◆ **WORK REQUEST**:
In the data below, find the line containing "(151, 454) none"; reproduce that line and all subsequent lines exactly, and nothing else.

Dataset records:

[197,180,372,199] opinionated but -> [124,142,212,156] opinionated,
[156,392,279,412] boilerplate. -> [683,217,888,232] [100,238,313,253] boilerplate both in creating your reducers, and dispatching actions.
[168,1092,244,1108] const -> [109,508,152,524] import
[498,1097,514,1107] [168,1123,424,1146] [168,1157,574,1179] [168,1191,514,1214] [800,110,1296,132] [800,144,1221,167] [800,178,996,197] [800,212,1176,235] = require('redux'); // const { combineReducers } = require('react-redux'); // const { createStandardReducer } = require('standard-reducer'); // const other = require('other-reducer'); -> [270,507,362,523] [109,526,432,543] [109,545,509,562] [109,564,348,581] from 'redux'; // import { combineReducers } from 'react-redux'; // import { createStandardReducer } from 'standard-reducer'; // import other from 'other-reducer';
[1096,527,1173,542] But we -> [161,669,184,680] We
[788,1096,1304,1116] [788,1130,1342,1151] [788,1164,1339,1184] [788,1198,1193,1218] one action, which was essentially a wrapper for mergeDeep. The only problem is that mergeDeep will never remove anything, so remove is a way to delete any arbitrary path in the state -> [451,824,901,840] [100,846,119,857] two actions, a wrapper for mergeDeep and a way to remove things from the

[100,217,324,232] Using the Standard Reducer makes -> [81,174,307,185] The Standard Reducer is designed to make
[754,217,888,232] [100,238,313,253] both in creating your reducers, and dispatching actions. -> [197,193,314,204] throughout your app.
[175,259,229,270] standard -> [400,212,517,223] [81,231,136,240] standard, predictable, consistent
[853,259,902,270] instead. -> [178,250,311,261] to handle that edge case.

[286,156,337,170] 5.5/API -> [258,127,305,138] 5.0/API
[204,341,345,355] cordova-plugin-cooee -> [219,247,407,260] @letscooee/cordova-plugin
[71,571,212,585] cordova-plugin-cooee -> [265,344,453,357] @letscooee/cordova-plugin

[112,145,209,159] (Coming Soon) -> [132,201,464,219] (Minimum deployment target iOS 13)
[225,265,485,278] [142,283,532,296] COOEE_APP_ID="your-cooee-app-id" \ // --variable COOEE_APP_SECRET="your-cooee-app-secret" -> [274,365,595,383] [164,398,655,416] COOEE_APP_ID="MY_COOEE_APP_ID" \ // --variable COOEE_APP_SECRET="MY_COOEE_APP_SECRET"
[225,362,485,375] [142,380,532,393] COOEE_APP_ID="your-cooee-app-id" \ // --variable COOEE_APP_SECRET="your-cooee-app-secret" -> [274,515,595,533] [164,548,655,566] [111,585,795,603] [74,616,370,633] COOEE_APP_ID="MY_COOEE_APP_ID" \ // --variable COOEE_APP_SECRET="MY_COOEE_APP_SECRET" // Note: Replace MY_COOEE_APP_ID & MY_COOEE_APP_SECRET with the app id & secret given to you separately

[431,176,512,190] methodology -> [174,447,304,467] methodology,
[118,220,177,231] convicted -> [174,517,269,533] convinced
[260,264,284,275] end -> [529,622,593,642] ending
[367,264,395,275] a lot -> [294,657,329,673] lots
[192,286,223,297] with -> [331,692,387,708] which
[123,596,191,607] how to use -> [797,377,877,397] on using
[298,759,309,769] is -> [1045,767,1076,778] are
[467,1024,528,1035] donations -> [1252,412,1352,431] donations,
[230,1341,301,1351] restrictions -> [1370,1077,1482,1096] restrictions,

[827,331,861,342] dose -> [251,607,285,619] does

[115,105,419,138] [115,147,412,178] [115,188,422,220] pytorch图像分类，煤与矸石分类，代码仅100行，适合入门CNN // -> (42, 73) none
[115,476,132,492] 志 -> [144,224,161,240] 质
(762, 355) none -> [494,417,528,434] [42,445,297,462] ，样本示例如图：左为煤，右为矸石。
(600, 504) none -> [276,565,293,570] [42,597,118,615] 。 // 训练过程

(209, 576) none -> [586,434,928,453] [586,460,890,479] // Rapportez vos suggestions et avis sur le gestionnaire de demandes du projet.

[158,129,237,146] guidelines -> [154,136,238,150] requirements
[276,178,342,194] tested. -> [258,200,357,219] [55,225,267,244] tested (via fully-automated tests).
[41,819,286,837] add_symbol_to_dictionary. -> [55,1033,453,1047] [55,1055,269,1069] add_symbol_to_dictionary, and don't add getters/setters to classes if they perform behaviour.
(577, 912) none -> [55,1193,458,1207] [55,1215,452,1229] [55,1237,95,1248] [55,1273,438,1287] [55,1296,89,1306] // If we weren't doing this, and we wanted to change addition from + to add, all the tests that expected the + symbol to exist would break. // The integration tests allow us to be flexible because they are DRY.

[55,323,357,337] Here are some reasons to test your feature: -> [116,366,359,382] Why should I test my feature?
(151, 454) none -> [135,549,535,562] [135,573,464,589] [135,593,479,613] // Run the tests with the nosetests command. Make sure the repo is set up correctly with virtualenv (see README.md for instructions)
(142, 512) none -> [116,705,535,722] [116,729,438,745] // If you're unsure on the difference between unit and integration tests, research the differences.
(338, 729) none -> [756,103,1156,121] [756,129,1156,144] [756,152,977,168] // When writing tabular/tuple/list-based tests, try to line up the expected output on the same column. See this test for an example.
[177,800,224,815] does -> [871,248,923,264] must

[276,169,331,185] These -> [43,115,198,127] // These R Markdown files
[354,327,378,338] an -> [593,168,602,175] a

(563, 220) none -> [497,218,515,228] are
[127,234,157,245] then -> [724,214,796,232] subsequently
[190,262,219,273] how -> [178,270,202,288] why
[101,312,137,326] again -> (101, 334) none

◆ **EXERCISE ANSWER**:
(151, 454) none -> [135,549,535,562] [135,573,464,589] [135,593,479,613] // Run the tests with the nosetests command. Make sure the repo is set up correctly with virtualenv (see README.md for instructions)
(142, 512) none -> [116,705,535,722] [116,729,438,745] // If you're unsure on the difference between unit and integration tests, research the differences.
(338, 729) none -> [756,103,1156,121] [756,129,1156,144] [756,152,977,168] // When writing tabular/tuple/list-based tests, try to line up the expected output on the same column. See this test for an example.
[177,800,224,815] does -> [871,248,923,264] must

[276,169,331,185] These -> [43,115,198,127] // These R Markdown files
[354,327,378,338] an -> [593,168,602,175] a

(563, 220) none -> [497,218,515,228] are
[127,234,157,245] then -> [724,214,796,232] subsequently
[190,262,219,273] how -> [178,270,202,288] why
[101,312,137,326] again -> (101, 334) none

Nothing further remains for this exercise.